Data entries:

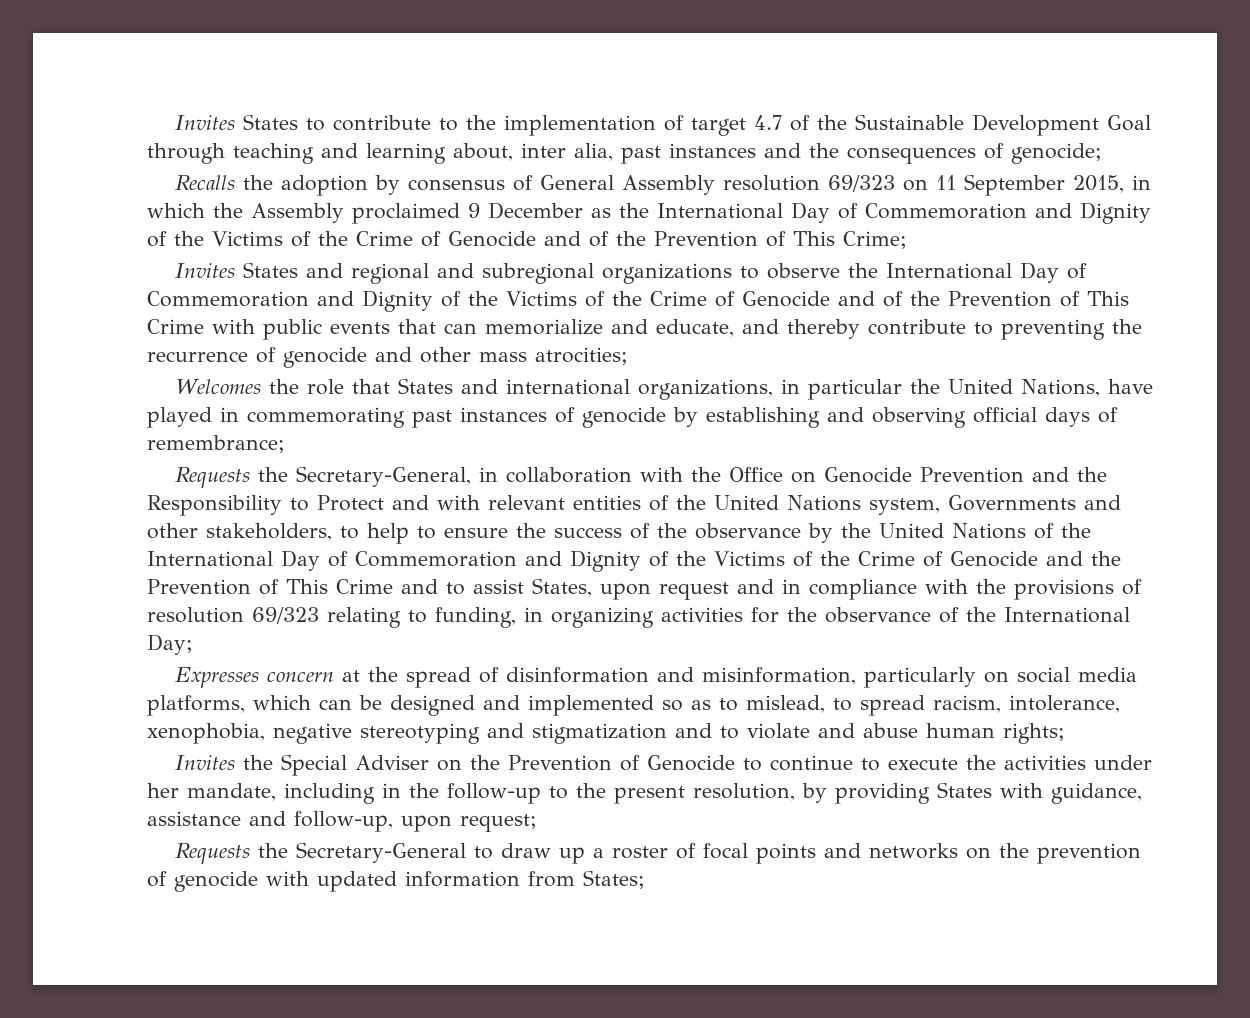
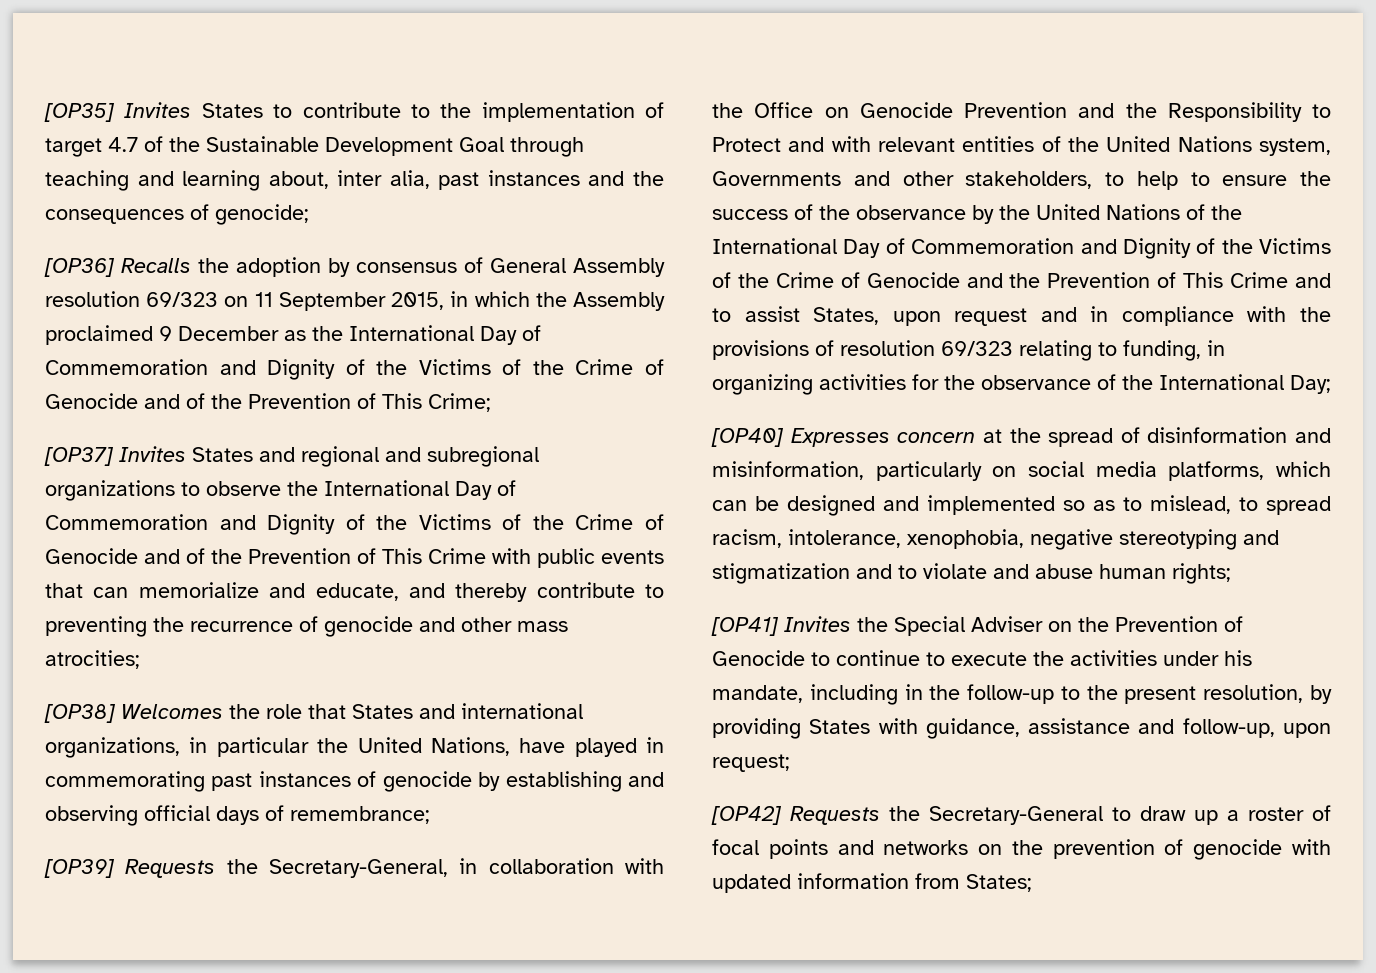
- Invites States to contribute to the implementation of target 4.7 of the Sustainable Development Goal through teaching and learning about, inter alia, past instances and the consequences of genocide;
+ [OP35] Invites States to contribute to the implementation of target 4.7 of the Sustainable Development Goal through teaching and learning about, inter alia, past instances and the consequences of genocide;
- Recalls the adoption by consensus of General Assembly resolution 69/323 on 11 September 2015, in which the Assembly proclaimed 9 December as the International Day of Commemoration and Dignity of the Victims of the Crime of Genocide and of the Prevention of This Crime;
+ [OP36] Recalls the adoption by consensus of General Assembly resolution 69/323 on 11 September 2015, in which the Assembly proclaimed 9 December as the International Day of Commemoration and Dignity of the Victims of the Crime of Genocide and of the Prevention of This Crime;
- Invites States and regional and subregional organizations to observe the International Day of Commemoration and Dignity of the Victims of the Crime of Genocide and of the Prevention of This Crime with public events that can memorialize and educate, and thereby contribute to preventing the recurrence of genocide and other mass atrocities;
+ [OP37] Invites States and regional and subregional organizations to observe the International Day of Commemoration and Dignity of the Victims of the Crime of Genocide and of the Prevention of This Crime with public events that can memorialize and educate, and thereby contribute to preventing the recurrence of genocide and other mass atrocities;
- Welcomes the role that States and international organizations, in particular the United Nations, have played in commemorating past instances of genocide by establishing and observing official days of remembrance;
+ [OP38] Welcomes the role that States and international organizations, in particular the United Nations, have played in commemorating past instances of genocide by establishing and observing official days of remembrance;
- Requests the Secretary-General, in collaboration with the Office on Genocide Prevention and the Responsibility to Protect and with relevant entities of the United Nations system, Governments and other stakeholders, to help to ensure the success of the observance by the United Nations of the International Day of Commemoration and Dignity of the Victims of the Crime of Genocide and the Prevention of This Crime and to assist States, upon request and in compliance with the provisions of resolution 69/323 relating to funding, in organizing activities for the observance of the International Day;
+ [OP39] Requests the Secretary-General, in collaboration with the Office on Genocide Prevention and the Responsibility to Protect and with relevant entities of the United Nations system, Governments and other stakeholders, to help to ensure the success of the observance by the United Nations of the International Day of Commemoration and Dignity of the Victims of the Crime of Genocide and the Prevention of This Crime and to assist States, upon request and in compliance with the provisions of resolution 69/323 relating to funding, in organizing activities for the observance of the International Day;
- Expresses concern at the spread of disinformation and misinformation, particularly on social media platforms, which can be designed and implemented so as to mislead, to spread racism, intolerance, xenophobia, negative stereotyping and stigmatization and to violate and abuse human rights;
+ [OP40] Expresses concern at the spread of disinformation and misinformation, particularly on social media platforms, which can be designed and implemented so as to mislead, to spread racism, intolerance, xenophobia, negative stereotyping and stigmatization and to violate and abuse human rights;
- Invites the Special Adviser on the Prevention of Genocide to continue to execute the activities under her mandate, including in the follow-up to the present resolution, by providing States with guidance, assistance and follow-up, upon request;
+ [OP41] Invites the Special Adviser on the Prevention of Genocide to continue to execute the activities under his mandate, including in the follow-up to the present resolution, by providing States with guidance, assistance and follow-up, upon request;
- Requests the Secretary-General to draw up a roster of focal points and networks on the prevention of genocide with updated information from States;
+ [OP42] Requests the Secretary-General to draw up a roster of focal points and networks on the prevention of genocide with updated information from States;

WHAT THIS TASK INVOLVES | Would you return the records exactly, keeping out every picture?

OUTPUT FOR THIS EXERCISE |
- Invites States to contribute to the implementation of target 4.7 of the Sustainable Development Goal through teaching and learning about, inter alia, past instances and the consequences of genocide;
+ [OP35] Invites States to contribute to the implementation of target 4.7 of the Sustainable Development Goal through teaching and learning about, inter alia, past instances and the consequences of genocide;
- Recalls the adoption by consensus of General Assembly resolution 69/323 on 11 September 2015, in which the Assembly proclaimed 9 December as the International Day of Commemoration and Dignity of the Victims of the Crime of Genocide and of the Prevention of This Crime;
+ [OP36] Recalls the adoption by consensus of General Assembly resolution 69/323 on 11 September 2015, in which the Assembly proclaimed 9 December as the International Day of Commemoration and Dignity of the Victims of the Crime of Genocide and of the Prevention of This Crime;
- Invites States and regional and subregional organizations to observe the International Day of Commemoration and Dignity of the Victims of the Crime of Genocide and of the Prevention of This Crime with public events that can memorialize and educate, and thereby contribute to preventing the recurrence of genocide and other mass atrocities;
+ [OP37] Invites States and regional and subregional organizations to observe the International Day of Commemoration and Dignity of the Victims of the Crime of Genocide and of the Prevention of This Crime with public events that can memorialize and educate, and thereby contribute to preventing the recurrence of genocide and other mass atrocities;
- Welcomes the role that States and international organizations, in particular the United Nations, have played in commemorating past instances of genocide by establishing and observing official days of remembrance;
+ [OP38] Welcomes the role that States and international organizations, in particular the United Nations, have played in commemorating past instances of genocide by establishing and observing official days of remembrance;
- Requests the Secretary-General, in collaboration with the Office on Genocide Prevention and the Responsibility to Protect and with relevant entities of the United Nations system, Governments and other stakeholders, to help to ensure the success of the observance by the United Nations of the International Day of Commemoration and Dignity of the Victims of the Crime of Genocide and the Prevention of This Crime and to assist States, upon request and in compliance with the provisions of resolution 69/323 relating to funding, in organizing activities for the observance of the International Day;
+ [OP39] Requests the Secretary-General, in collaboration with the Office on Genocide Prevention and the Responsibility to Protect and with relevant entities of the United Nations system, Governments and other stakeholders, to help to ensure the success of the observance by the United Nations of the International Day of Commemoration and Dignity of the Victims of the Crime of Genocide and the Prevention of This Crime and to assist States, upon request and in compliance with the provisions of resolution 69/323 relating to funding, in organizing activities for the observance of the International Day;
- Expresses concern at the spread of disinformation and misinformation, particularly on social media platforms, which can be designed and implemented so as to mislead, to spread racism, intolerance, xenophobia, negative stereotyping and stigmatization and to violate and abuse human rights;
+ [OP40] Expresses concern at the spread of disinformation and misinformation, particularly on social media platforms, which can be designed and implemented so as to mislead, to spread racism, intolerance, xenophobia, negative stereotyping and stigmatization and to violate and abuse human rights;
- Invites the Special Adviser on the Prevention of Genocide to continue to execute the activities under her mandate, including in the follow-up to the present resolution, by providing States with guidance, assistance and follow-up, upon request;
+ [OP41] Invites the Special Adviser on the Prevention of Genocide to continue to execute the activities under his mandate, including in the follow-up to the present resolution, by providing States with guidance, assistance and follow-up, upon request;
- Requests the Secretary-General to draw up a roster of focal points and networks on the prevention of genocide with updated information from States;
+ [OP42] Requests the Secretary-General to draw up a roster of focal points and networks on the prevention of genocide with updated information from States;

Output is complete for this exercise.